Overal Model (All Specifies combined)

Key Findings:

TH (Tree Height): Positive and significant (OR = 1.16, p = 0.001). Taller trees are more likely to be present.

CC (Canopy Cover): Positive and highly significant (OR = 1.02, p < 0.001). Higher canopy cover increases presence probability.

DS (Distance to Settlement): Negative and highly significant (OR = 0.97, p < 0.001). Greater distances reduce tree presence likelihood.

Interpretation: This suggests that certain trees favor closer proximity to settlements (possibly due to less competition or anthropogenic influence), thrive in taller form, and prefer denser canopy conditions. This could point to selective growth or management in semi-natural landscapes.

2. Interaction Model: THCD and BACC

Key Findings: TH and CD: Individually positive; their interaction (TH:CD) is negative and significant (p < 0.001).

BA and CC: Individually positive; their interaction (BA:CC) is significantly negative.

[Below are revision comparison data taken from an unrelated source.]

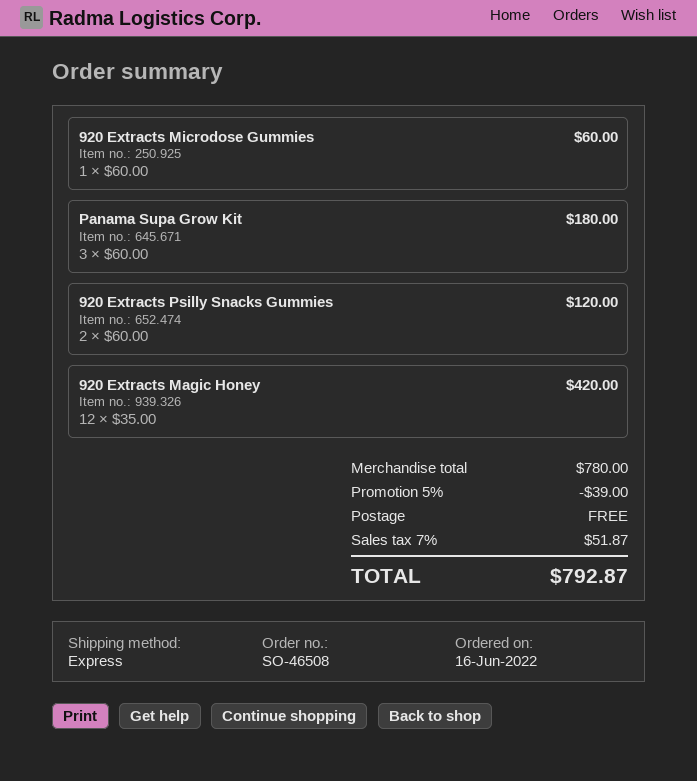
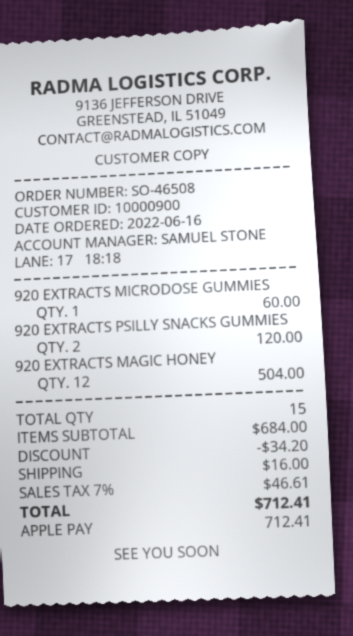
Panama Supa Grow Kit: 3 for 180.00 -> none
920 Extracts Magic Honey: 12 for 420.00 -> 12 for 504.00
subtotal: 780.00 -> 684.00
discount: 39.00 -> 34.20
shipping: 0.00 -> 16.00
tax: 7% = 51.87 -> 7% = 46.61
total: 792.87 -> 712.41

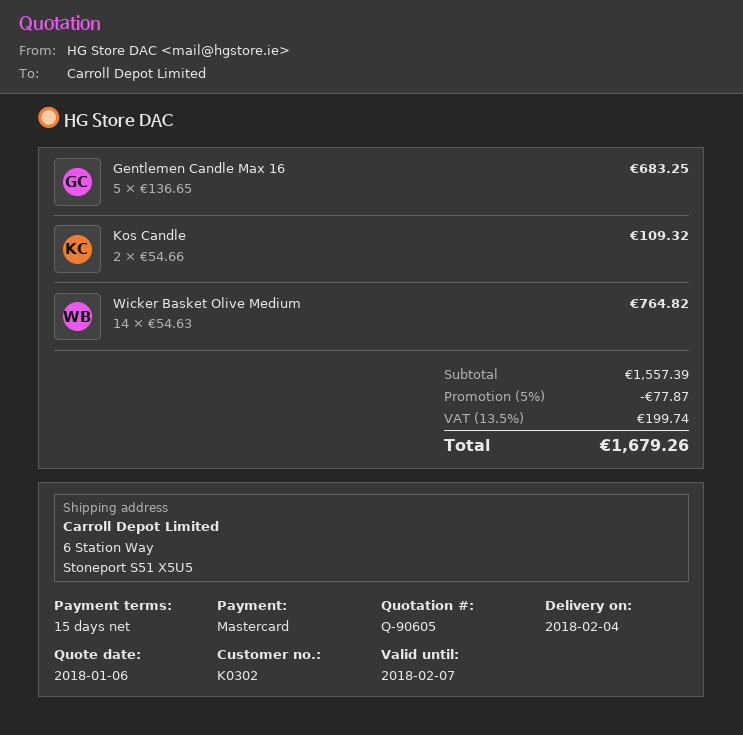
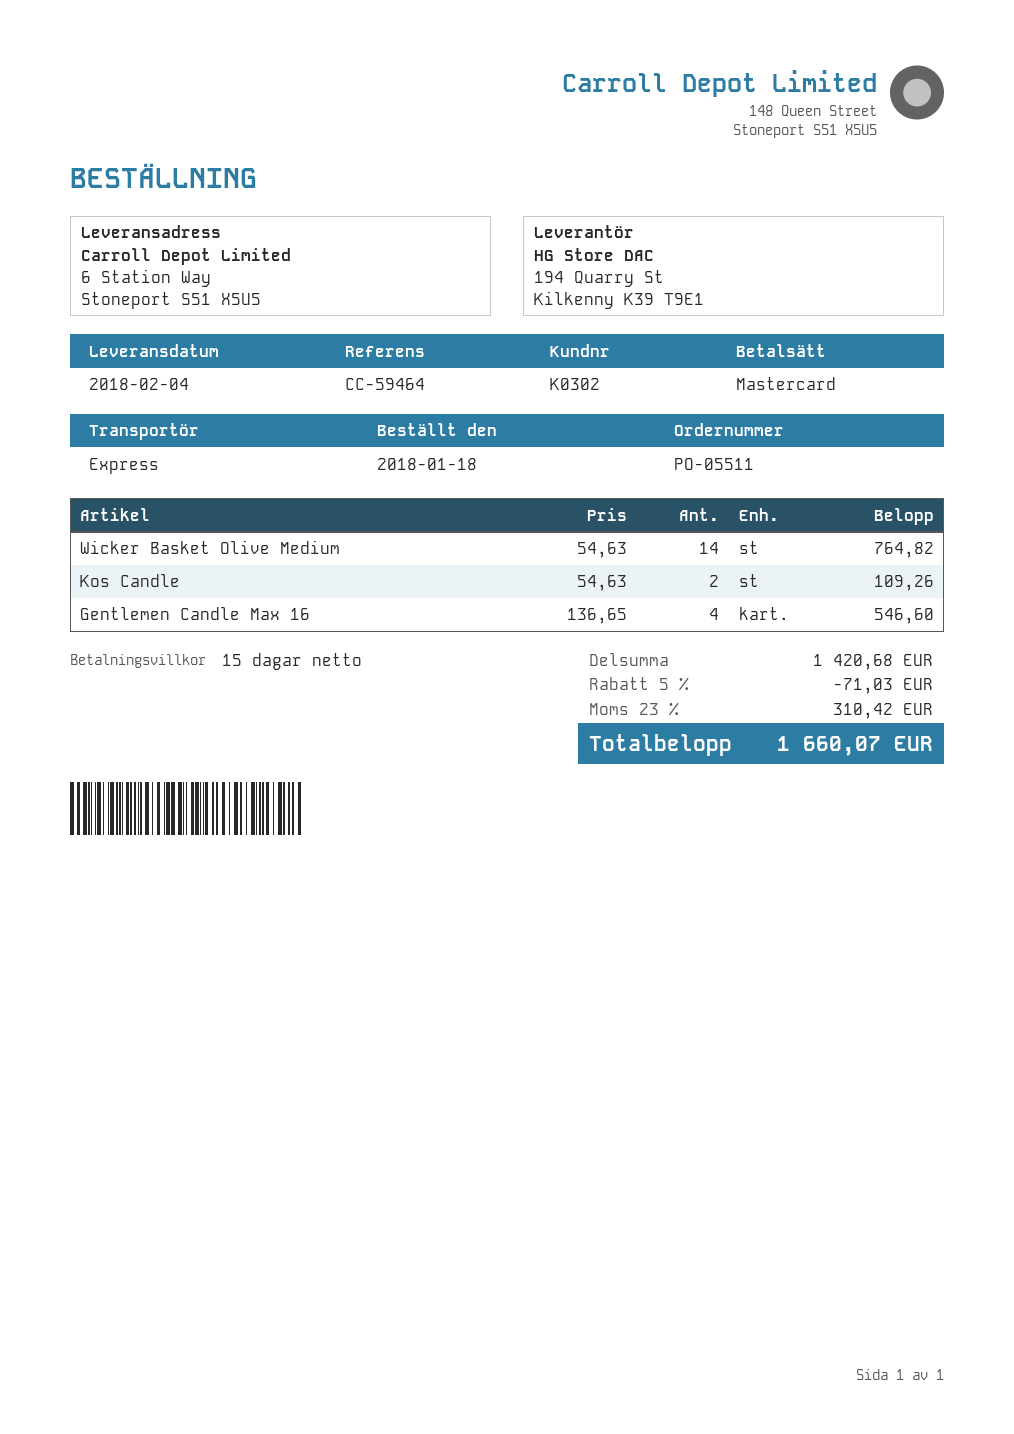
Gentlemen Candle Max 16: 5 x 136.65 = 683.25 -> 4 x 136.65 = 546.60
Kos Candle: 2 x 54.66 = 109.32 -> 2 x 54.63 = 109.26
subtotal: 1557.39 -> 1420.68
discount: 5% = 77.87 -> 5% = 71.03
tax: 13.5% = 199.74 -> 23% = 310.42
total: 1679.26 -> 1660.07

Interpretation: The TH:CD interaction indicates diminishing returns: taller trees with wider canopies may not always be more likely to occur — perhaps due to crowding, wind exposure, or ecological trade-offs.

The BA:CC interaction implies that trees with both high basal area and high canopy cover may reduce each other’s individual positive effects. Possibly, only certain species can support both without resource strain.

🌳 Species-Specific Models

TH: Positive and significant (p = 0.001)

CC: Positive and significant (p < 0.001)

DS: Negative and highly significant (p < 0.001)

CD and BA: Not significant

Interpretation: Mopane presence is associated with taller trees, denser canopy, and closer proximity to settlements. It is possibly a dominant species benefiting from human land-use or less susceptible to edge effects.

🌳 Acacia None of the predictors were statistically significant.

AIC and deviance suggest acceptable fit but low explanatory power.

Interpretation: The model for Acacia shows weak relationships with the environmental variables. This might suggest:

Acacia distribution is driven by other unmeasured factors (e.g., soil chemistry, grazing).

Or the data sample size for Acacia is too small (only 22 observations) to detect significance.

🌳 Combretum, Comiphora, Crocodile Bark Common Observations: Models failed to converge or had coefficients with massive standard errors.

Warnings: “fitted probabilities numerically 0 or 1 occurred”, “did not converge”.

Interpretation: Extreme separation or sparse data: Possibly too few presences or absences for reliable modeling.

Multicollinearity or perfect prediction: Some variables might perfectly predict the outcome, leading to infinite coefficients.

Recommendation: Consider reducing model complexity (e.g., remove interactions or collinear variables).

Possibly use Firth’s penalized logistic regression for rare events.

Consider combining rare species or conducting a Poisson/Zero-Inflated model if dealing with count-based or highly zero-inflated data.

predicted probabilities

predicted <- predict(model, type = "response")
plot(data$TH, main = "Probability vs Tree Height", xlab = "Tree Height", ylab = "Predicted Probability")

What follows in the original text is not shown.